Cesta básica de Porto Alegre tem 3ª alta seguida em abril e vai a R$ 499,38


O custo da cesta básica de Porto Alegre, calculado pelo Departamento Intersindical de Estatística e Estudos Socioeconômicos (Dieese), subiu 4,14% em abril, e agora vale R$ 499,38. Este foi o terceiro aumento consecutivo – em fevereiro a alta foi de 1,88% e em março, de 6,57%. O aumento foi puxado pelo preço do tomate (43,46%) e pela banana (5%).

“Temos a questão do fim da safra do tomate e o clima adverso, com a questão das chuvas, que acabou diminuído a oferta, ocasionando o aumento”, explica a economista do Dieese Daniela Sandi. Apesar disso, ela estima que os preços devem normalizar os produtos in natura, como o feijão (-8,04%) e a batata (-1,46%), que tiveram diminuição no preço. « Nos últimos meses, o feijão teve forte aumento, também pela relação do clima com a redução da área plantada », explica Daniela. 

A pesquisa verificou alta da cesta em todas as capitais em abril – com Campo Grande (10,07%) e São Luís (7,10%) tendo as maiores elevações. Mesmo não estando entre os maiores aumentos do mês, Porto Alegre segue sendo uma das mais caras, atrás somente de São Paulo (R$ 522,05) e Rio de Janeiro (RS 515,58). As cestas mais baratas, em abril, eram as de Salvador (R$ 396,75) e Aracaju (R$ 404,68).

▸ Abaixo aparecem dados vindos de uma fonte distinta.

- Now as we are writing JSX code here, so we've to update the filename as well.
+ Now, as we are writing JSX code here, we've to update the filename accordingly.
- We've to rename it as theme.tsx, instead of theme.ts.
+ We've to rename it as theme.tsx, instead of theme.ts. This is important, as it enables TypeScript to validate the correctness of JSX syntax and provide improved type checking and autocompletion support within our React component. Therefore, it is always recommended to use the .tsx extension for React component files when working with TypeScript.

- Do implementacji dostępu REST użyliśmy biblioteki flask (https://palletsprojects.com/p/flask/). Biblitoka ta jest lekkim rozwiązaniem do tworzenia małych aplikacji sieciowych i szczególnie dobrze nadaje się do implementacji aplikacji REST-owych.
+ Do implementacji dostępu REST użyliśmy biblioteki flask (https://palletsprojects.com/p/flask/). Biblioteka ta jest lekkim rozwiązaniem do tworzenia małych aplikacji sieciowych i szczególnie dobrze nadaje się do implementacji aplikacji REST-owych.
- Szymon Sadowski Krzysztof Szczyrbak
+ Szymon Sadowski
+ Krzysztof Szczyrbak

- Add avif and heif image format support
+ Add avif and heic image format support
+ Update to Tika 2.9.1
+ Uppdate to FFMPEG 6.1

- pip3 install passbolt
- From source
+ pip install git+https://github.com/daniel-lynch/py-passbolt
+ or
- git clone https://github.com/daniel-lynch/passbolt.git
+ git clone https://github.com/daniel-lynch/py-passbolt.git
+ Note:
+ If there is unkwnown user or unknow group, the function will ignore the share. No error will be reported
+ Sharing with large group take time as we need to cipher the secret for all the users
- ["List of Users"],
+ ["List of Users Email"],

Para a pesquisadora do Dieese, o valor elevado do conjunto de alimentos básicos na Capital gaúcha pode ser influenciado por um conjunto de fatores, exemplificados pelo peso de alimentos como a carne e o tomate. Na questão da primeira, Daniela Sandi destaca que a produção de carne de qualidade no Estado aumenta as exportações do produto e a competitividade com o mercado internacional. Além disso, o consumo per capita de carne em Porto Alegre é maior do que em outras regiões. Já o preço do tomate tem relação com o valor o frete – pois o produto costuma vir da região Central do País. Em comparação com o Nordeste, por exemplo, as feiras de alimentos – que costumam apresentar barateamento dos preços – também possuem menor peso no Rio Grande do Sul.

Em relação ao poder poder de compra, a pesquisa do Dieese registrou que em abril, o tempo médio necessário para adquirir os produtos da cesta básica a partir de um salário mínimo foi de 100 horas e 32 minutos. Em março, a jornada foi calculada em 96 horas e 42 minutos. Em abril de 2018, quando o salário mínimo era de R$ 954,00, o tempo médio foi de 87 horas e 21 minutos.